Revealing the Fundamental Origin of the CO-Free Pathway Selectivity in Alkaline Methanol Electrooxidation on Bi-Modified Pt
Lecheng Liang, Hengyu Li, Peng Li, Jinhui Liang, Shao Ye, Binwen Zeng, Mingjia Lu, Yanhong Xie, Yucheng Wang, Taisuke Ozaki, Shengli Chen, Zhiming Cui
Abstract
A long-standing puzzle for methanol electrooxidation is the fundamental understanding of the origin of electrocatalytic selectivity.

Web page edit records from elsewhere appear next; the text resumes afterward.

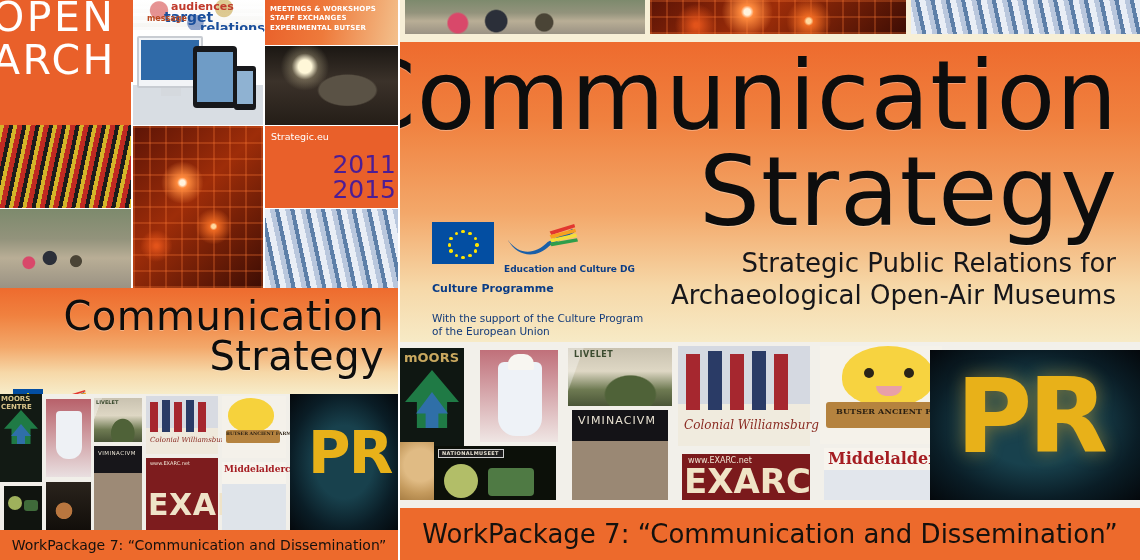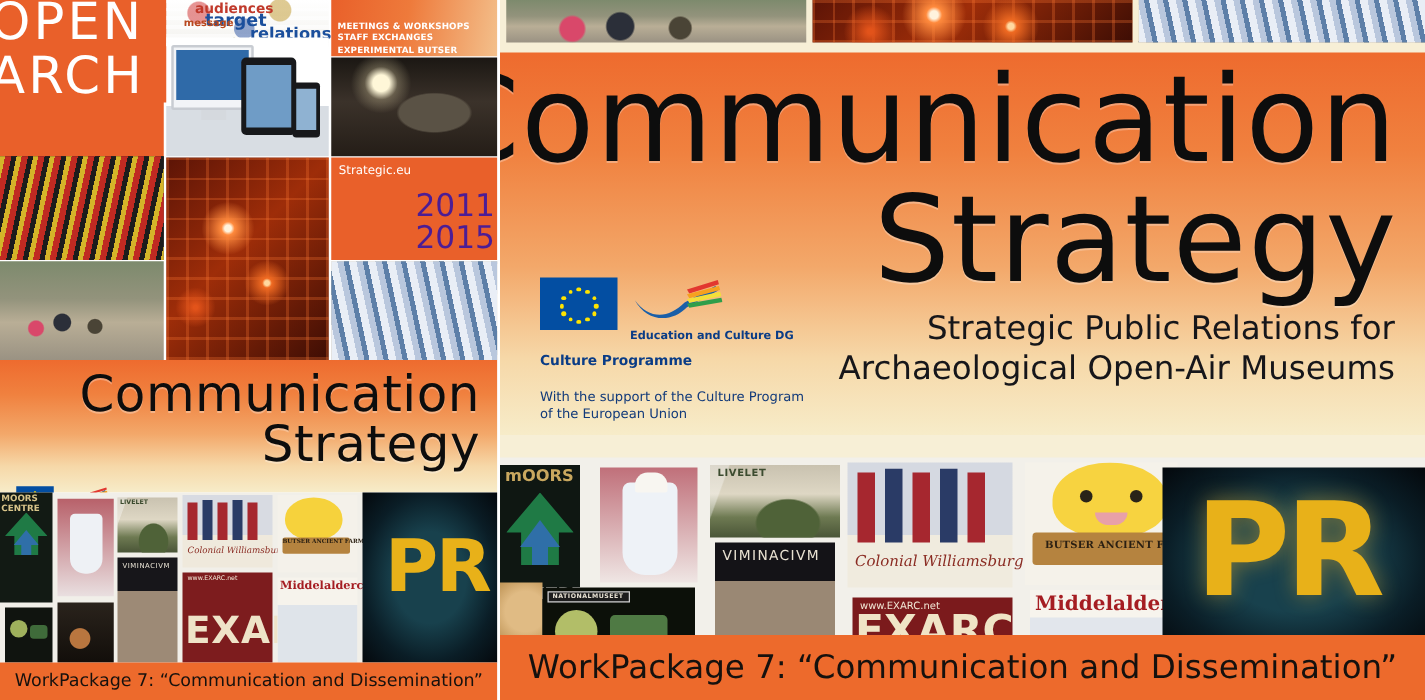"audiences" div.wc { left: 156px -> 171px }
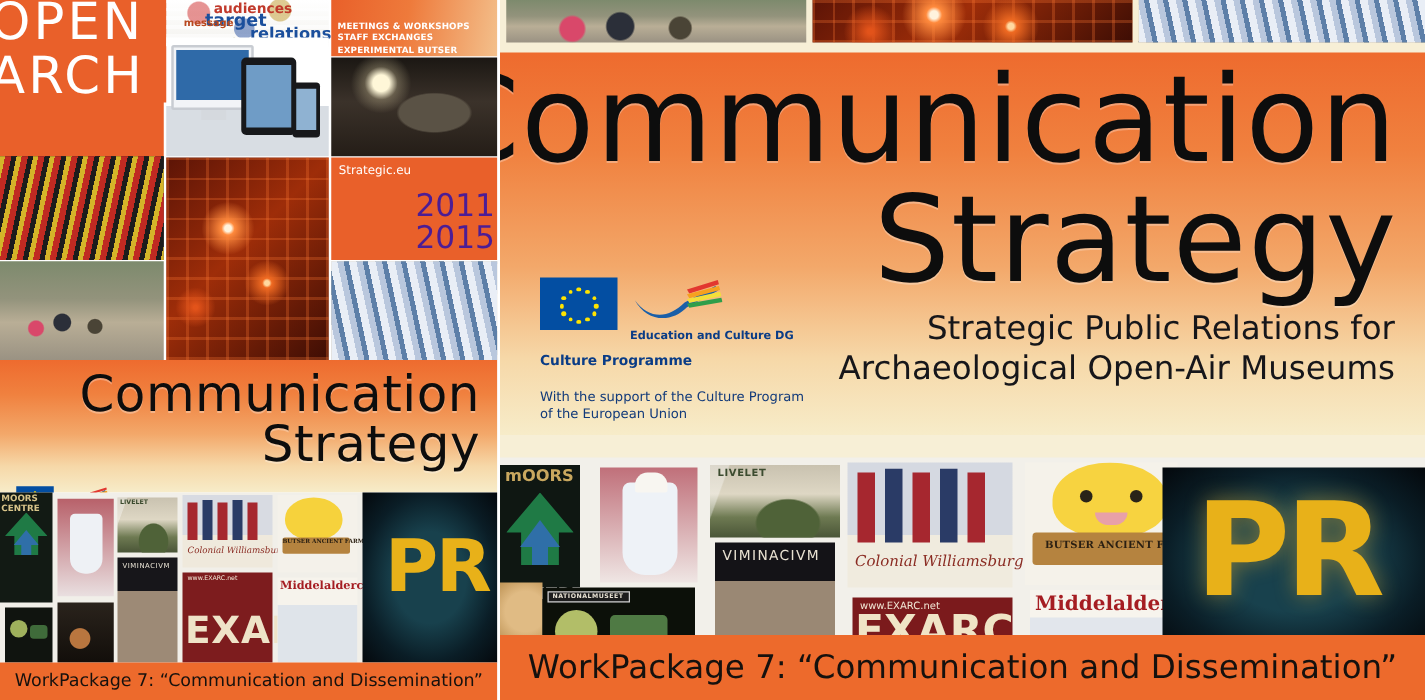"MEETINGS & WORKSHOPS" div.kicker { top: 17px -> 5px }
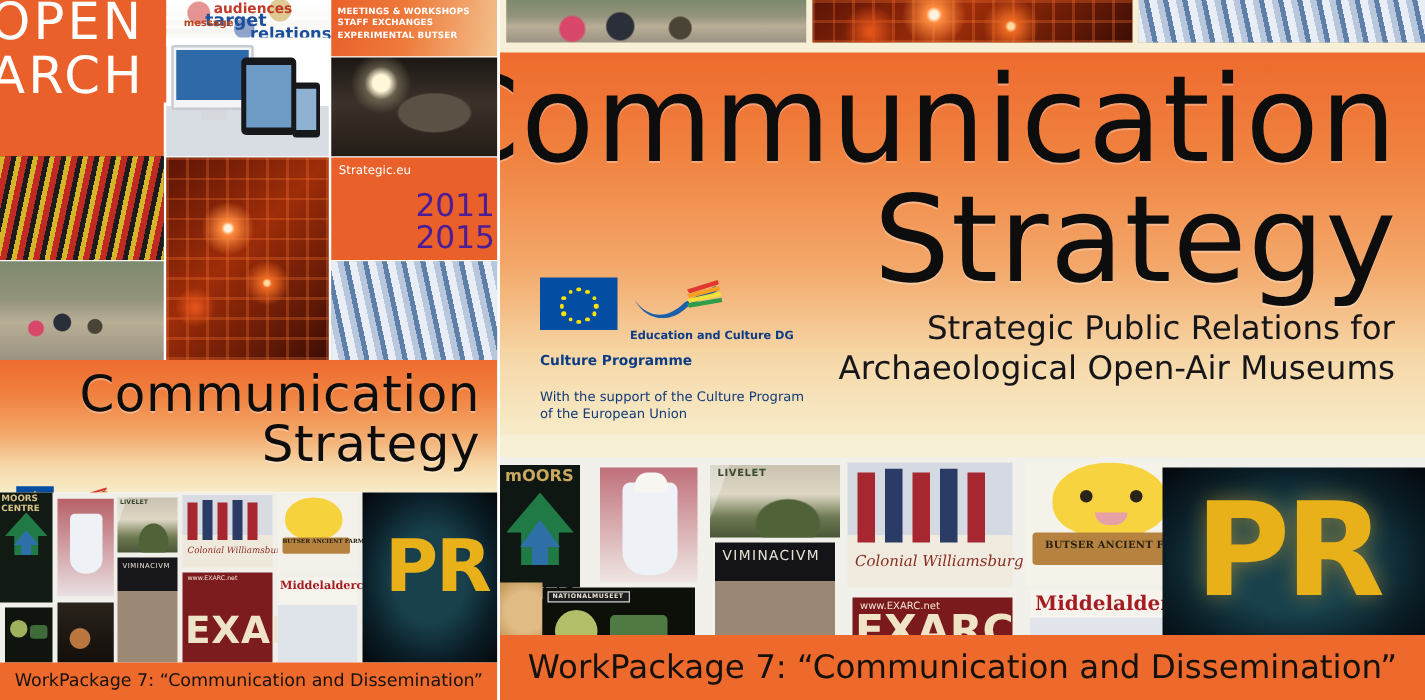"mOORS" div { height: 142px -> 166px }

Herein, we unequivocally demonstrate that the Bi-modified Pt/C follows a CO-free dominated pathway during alkaline methanol electrooxidation and unveil the formaldehyde (HCHO) intermediate as a critical factor influencing pathway selectivity. These findings are substantiated by kinetic isotope effects, formate Faradaic efficiency, in situ spectroscopy, ab initio molecular dynamics simulations, and density functional theory calculations. Bi modification significantly increases the HCHO dehydrogenation barrier, which facilitates its desorption and subsequent conversion to the H 2 COOH – anion at the alkaline interface, intrinsically avoiding CO formation. More specifically, the formation of ensemble sites featuring a V-shaped Bi–Pt–Bi configuration inhibits the cleavage of the C–H bond, and the weak OH binding energy at Bi adatoms effectively prevents blockage of oxygenated species, allowing such ensemble sites to fulfill their functional role. This work provides in-depth insights into the origins of pathway selectivity and benefits the theory-guided design of advanced CO-free electrocatalysts.